(Records contained in a dataset)
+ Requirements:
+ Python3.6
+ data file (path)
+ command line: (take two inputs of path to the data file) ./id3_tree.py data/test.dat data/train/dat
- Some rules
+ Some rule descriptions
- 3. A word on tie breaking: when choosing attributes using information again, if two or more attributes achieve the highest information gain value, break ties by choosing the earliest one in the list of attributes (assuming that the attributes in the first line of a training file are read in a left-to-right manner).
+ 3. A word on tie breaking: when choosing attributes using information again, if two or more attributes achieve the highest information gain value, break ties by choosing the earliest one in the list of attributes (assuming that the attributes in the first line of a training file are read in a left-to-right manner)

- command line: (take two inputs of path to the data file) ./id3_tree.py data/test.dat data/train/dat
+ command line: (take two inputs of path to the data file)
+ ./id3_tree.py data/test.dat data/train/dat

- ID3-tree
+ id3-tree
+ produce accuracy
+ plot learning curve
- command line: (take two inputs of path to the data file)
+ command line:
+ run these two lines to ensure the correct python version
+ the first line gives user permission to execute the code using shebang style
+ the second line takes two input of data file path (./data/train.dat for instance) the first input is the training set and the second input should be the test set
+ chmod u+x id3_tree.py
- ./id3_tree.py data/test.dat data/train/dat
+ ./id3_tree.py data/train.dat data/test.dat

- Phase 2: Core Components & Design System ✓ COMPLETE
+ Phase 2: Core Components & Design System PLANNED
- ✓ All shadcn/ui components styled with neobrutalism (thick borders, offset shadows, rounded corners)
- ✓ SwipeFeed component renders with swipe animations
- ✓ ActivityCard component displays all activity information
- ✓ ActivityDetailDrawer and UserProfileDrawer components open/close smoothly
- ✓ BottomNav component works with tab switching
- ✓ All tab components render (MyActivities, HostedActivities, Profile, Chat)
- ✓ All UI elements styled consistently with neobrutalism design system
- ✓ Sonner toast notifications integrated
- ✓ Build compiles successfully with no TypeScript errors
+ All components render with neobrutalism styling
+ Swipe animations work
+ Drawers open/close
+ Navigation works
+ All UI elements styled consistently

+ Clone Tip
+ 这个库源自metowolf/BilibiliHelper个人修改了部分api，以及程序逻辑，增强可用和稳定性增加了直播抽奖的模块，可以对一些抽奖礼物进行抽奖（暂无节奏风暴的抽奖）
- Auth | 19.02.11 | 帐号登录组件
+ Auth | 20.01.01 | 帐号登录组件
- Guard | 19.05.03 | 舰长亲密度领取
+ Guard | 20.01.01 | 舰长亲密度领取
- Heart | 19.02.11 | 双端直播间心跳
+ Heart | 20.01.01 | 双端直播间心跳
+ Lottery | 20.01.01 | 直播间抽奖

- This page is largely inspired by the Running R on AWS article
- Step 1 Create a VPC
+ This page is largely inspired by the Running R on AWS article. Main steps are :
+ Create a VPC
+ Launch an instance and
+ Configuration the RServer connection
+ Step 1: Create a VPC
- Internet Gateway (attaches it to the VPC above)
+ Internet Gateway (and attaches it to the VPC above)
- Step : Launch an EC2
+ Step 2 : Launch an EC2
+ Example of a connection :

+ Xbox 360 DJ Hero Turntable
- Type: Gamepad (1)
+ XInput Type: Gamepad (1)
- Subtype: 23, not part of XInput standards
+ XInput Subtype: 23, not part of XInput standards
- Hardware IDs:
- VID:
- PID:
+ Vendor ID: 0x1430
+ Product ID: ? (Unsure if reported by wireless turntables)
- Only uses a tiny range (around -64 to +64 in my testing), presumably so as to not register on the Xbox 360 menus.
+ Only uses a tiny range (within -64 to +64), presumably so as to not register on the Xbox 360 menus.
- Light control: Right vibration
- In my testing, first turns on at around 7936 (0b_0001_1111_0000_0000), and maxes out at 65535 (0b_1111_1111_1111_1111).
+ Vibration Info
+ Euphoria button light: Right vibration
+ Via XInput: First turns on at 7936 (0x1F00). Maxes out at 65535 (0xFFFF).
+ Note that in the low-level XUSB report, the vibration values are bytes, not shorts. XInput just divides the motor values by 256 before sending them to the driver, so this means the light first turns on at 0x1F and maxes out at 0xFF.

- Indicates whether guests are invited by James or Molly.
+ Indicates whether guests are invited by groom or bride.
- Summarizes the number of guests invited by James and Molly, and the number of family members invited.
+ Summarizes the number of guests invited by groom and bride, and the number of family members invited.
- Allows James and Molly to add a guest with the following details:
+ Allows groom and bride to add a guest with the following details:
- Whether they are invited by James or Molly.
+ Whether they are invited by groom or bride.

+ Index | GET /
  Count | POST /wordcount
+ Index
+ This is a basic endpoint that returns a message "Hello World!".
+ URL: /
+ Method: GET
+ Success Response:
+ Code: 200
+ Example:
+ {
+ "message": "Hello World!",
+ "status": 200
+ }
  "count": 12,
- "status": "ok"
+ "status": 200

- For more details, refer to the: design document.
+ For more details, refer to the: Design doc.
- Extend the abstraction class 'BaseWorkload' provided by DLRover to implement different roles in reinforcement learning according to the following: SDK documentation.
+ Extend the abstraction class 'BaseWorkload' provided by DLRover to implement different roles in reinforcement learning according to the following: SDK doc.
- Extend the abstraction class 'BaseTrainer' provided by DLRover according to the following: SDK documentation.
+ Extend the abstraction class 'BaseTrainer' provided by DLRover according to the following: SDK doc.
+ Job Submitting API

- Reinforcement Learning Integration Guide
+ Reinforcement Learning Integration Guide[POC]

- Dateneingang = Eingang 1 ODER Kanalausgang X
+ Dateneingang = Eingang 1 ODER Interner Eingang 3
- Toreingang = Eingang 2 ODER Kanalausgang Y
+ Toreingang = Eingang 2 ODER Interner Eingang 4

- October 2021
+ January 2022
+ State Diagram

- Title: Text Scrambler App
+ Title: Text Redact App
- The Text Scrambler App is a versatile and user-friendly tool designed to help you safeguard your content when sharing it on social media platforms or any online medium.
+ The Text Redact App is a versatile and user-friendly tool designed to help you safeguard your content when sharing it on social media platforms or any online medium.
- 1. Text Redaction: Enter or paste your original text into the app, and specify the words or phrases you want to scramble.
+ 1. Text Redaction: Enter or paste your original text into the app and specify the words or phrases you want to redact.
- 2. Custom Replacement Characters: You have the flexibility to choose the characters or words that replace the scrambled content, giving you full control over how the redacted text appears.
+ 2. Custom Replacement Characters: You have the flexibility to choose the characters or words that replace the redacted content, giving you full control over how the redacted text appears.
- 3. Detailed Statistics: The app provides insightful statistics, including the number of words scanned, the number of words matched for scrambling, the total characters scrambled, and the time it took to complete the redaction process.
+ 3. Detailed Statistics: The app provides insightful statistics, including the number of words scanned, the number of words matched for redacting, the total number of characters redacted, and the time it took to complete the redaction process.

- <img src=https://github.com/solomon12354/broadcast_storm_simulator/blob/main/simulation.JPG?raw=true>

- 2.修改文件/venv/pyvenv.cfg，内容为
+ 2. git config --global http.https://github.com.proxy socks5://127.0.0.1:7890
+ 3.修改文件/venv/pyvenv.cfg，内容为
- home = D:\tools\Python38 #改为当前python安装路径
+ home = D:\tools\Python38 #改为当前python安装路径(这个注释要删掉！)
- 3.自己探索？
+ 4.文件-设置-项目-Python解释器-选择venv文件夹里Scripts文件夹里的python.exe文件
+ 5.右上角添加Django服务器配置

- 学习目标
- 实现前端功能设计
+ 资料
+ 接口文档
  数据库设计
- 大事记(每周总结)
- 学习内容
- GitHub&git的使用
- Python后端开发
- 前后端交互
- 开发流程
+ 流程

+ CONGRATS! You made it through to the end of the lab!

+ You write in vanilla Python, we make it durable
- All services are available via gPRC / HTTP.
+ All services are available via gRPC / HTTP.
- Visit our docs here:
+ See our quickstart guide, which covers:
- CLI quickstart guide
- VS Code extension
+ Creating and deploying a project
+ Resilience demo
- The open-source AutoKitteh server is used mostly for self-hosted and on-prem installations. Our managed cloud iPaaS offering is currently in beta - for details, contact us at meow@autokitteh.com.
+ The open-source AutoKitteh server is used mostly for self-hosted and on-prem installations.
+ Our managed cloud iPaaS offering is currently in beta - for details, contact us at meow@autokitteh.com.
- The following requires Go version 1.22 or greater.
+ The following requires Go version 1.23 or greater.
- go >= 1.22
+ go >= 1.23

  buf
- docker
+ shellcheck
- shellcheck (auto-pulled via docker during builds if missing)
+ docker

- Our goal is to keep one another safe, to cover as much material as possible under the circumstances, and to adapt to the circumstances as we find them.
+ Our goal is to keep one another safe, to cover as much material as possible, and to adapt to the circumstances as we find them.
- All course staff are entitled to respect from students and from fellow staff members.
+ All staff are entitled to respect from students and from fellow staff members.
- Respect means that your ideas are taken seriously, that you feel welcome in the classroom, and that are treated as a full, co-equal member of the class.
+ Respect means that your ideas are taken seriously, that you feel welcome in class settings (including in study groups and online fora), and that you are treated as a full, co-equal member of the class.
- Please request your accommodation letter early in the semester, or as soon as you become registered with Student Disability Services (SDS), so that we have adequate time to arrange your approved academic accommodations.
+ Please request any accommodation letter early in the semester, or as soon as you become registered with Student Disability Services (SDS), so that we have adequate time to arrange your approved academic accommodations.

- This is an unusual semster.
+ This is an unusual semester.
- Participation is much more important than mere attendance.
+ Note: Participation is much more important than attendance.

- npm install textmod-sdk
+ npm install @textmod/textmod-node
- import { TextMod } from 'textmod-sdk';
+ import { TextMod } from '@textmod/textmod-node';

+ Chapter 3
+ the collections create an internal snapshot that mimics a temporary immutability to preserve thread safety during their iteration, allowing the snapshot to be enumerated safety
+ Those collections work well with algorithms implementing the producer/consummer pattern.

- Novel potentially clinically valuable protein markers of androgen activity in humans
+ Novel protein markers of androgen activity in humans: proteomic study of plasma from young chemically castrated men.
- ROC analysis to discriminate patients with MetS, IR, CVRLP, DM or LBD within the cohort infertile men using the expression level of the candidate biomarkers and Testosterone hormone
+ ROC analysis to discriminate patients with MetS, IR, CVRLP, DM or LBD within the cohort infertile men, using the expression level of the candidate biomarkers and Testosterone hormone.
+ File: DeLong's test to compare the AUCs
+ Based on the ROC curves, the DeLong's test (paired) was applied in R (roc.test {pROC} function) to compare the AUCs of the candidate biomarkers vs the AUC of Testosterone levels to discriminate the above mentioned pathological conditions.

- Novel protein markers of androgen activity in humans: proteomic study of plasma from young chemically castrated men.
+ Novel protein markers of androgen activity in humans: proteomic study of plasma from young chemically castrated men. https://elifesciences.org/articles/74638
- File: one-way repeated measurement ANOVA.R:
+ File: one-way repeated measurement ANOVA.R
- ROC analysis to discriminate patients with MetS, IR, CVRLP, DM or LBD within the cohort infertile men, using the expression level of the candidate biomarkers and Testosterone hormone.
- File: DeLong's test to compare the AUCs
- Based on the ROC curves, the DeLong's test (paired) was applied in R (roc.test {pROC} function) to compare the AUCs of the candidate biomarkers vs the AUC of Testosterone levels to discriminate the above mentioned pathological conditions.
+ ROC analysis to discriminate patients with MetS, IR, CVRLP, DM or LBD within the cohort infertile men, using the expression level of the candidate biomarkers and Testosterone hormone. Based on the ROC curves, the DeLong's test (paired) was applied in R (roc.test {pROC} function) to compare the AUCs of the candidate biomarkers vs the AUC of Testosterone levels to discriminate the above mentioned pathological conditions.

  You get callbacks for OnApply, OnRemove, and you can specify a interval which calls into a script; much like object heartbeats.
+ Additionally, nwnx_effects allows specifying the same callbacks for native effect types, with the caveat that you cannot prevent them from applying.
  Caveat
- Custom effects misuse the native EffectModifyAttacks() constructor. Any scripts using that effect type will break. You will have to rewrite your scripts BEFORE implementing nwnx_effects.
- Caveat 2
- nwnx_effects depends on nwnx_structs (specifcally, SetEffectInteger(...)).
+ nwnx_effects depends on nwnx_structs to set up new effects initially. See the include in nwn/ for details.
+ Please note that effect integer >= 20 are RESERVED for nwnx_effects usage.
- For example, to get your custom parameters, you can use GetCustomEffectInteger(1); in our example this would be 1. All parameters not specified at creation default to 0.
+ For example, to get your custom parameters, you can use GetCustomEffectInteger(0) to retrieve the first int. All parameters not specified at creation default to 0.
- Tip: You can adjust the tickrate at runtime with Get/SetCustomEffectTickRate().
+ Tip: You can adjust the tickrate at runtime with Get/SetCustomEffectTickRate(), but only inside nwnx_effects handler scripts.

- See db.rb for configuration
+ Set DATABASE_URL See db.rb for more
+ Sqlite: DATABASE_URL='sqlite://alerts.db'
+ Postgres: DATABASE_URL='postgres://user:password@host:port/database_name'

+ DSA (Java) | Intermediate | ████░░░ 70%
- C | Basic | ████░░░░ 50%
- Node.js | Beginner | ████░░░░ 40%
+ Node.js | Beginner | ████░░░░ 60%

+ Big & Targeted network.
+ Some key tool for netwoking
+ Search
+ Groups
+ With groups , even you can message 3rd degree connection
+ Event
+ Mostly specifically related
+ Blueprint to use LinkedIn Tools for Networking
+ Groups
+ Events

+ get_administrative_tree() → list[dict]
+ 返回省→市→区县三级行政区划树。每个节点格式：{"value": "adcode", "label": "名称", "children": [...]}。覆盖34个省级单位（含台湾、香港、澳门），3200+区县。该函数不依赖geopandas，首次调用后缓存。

● **PROBLEM TO SOLVE**: From the data above, output only the lines between the line containing "plot learning curve" and the line containing "using shebang style", inclusive, exactly as written.

● **EXERCISE RESPONSE**:
+ plot learning curve
- command line: (take two inputs of path to the data file)
+ command line:
+ run these two lines to ensure the correct python version
+ the first line gives user permission to execute the code using shebang style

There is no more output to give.